→ EXERCISE GOAL: Your task is to give the number of lines in the listing that include "details", and nothing else.

*** Opening of SUPPLIED INFORMATION ***

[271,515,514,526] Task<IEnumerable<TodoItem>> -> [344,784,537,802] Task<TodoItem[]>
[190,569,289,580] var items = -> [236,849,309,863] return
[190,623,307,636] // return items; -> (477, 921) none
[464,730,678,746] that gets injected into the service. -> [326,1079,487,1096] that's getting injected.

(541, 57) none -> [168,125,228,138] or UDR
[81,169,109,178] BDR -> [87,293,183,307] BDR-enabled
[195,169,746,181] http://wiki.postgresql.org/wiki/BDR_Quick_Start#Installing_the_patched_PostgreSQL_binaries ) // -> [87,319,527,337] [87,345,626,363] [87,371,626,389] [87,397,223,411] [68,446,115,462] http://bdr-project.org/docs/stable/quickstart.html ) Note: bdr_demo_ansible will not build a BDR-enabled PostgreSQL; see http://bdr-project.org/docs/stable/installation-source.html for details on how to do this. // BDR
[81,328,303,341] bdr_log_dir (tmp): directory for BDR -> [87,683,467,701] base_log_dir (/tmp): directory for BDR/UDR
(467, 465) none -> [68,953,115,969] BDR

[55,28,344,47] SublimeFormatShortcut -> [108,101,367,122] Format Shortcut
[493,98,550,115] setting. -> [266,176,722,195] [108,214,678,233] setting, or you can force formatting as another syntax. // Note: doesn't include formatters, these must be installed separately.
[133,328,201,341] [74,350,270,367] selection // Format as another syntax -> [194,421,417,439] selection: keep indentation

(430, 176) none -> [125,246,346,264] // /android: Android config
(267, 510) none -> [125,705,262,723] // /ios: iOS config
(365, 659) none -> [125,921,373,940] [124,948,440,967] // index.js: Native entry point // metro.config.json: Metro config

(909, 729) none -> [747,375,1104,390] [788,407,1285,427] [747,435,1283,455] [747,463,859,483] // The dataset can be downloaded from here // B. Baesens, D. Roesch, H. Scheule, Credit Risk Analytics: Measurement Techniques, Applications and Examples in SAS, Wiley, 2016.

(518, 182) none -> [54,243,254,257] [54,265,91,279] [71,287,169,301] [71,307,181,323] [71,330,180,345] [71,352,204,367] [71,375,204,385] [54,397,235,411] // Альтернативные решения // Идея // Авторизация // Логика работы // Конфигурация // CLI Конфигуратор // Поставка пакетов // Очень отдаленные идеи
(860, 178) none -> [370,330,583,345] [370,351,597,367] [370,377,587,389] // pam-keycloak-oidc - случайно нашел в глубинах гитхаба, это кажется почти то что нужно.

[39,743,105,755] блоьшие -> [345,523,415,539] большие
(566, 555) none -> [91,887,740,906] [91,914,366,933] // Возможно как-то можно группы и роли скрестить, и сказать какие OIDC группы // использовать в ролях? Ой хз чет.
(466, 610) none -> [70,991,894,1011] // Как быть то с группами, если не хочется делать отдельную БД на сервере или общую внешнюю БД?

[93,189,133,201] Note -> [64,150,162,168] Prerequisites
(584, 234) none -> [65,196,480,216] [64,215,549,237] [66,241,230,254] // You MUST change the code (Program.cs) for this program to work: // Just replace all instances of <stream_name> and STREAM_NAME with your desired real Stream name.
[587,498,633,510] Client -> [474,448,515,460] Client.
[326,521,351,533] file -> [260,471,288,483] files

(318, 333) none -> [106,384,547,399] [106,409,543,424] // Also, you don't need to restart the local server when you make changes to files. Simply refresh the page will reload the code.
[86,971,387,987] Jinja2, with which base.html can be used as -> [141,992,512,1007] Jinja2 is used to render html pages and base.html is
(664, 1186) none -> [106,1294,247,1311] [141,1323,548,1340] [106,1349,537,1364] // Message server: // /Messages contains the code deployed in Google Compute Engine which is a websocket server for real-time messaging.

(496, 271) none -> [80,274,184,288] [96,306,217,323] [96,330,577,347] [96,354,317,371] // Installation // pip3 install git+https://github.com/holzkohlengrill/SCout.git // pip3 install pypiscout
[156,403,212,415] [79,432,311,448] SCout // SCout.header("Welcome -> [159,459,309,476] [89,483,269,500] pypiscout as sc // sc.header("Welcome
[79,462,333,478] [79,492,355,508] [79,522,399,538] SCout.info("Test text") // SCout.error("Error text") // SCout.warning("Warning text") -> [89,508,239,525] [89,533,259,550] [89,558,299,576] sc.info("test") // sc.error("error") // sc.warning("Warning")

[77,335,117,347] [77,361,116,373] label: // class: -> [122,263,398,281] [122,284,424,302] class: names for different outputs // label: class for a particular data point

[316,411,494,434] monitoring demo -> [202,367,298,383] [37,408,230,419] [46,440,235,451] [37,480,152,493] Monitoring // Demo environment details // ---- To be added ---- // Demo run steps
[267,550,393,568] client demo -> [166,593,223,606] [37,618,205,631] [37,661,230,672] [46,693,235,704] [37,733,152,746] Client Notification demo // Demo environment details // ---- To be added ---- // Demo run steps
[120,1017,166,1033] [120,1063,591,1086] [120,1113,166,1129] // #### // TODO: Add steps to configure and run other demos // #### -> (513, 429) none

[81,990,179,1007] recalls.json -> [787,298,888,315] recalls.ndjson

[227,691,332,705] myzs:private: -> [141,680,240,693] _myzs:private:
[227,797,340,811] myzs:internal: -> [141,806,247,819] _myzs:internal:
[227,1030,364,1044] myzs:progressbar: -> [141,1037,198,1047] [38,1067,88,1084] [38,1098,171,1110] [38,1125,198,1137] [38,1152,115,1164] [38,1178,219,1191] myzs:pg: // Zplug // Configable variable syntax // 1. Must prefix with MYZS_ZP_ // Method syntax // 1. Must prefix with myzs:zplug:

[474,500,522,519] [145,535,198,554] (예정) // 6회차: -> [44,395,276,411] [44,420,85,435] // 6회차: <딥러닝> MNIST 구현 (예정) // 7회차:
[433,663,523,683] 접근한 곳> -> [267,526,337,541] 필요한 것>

*** Close of SUPPLIED INFORMATION ***

→ RESULT OF THE EXERCISE: 3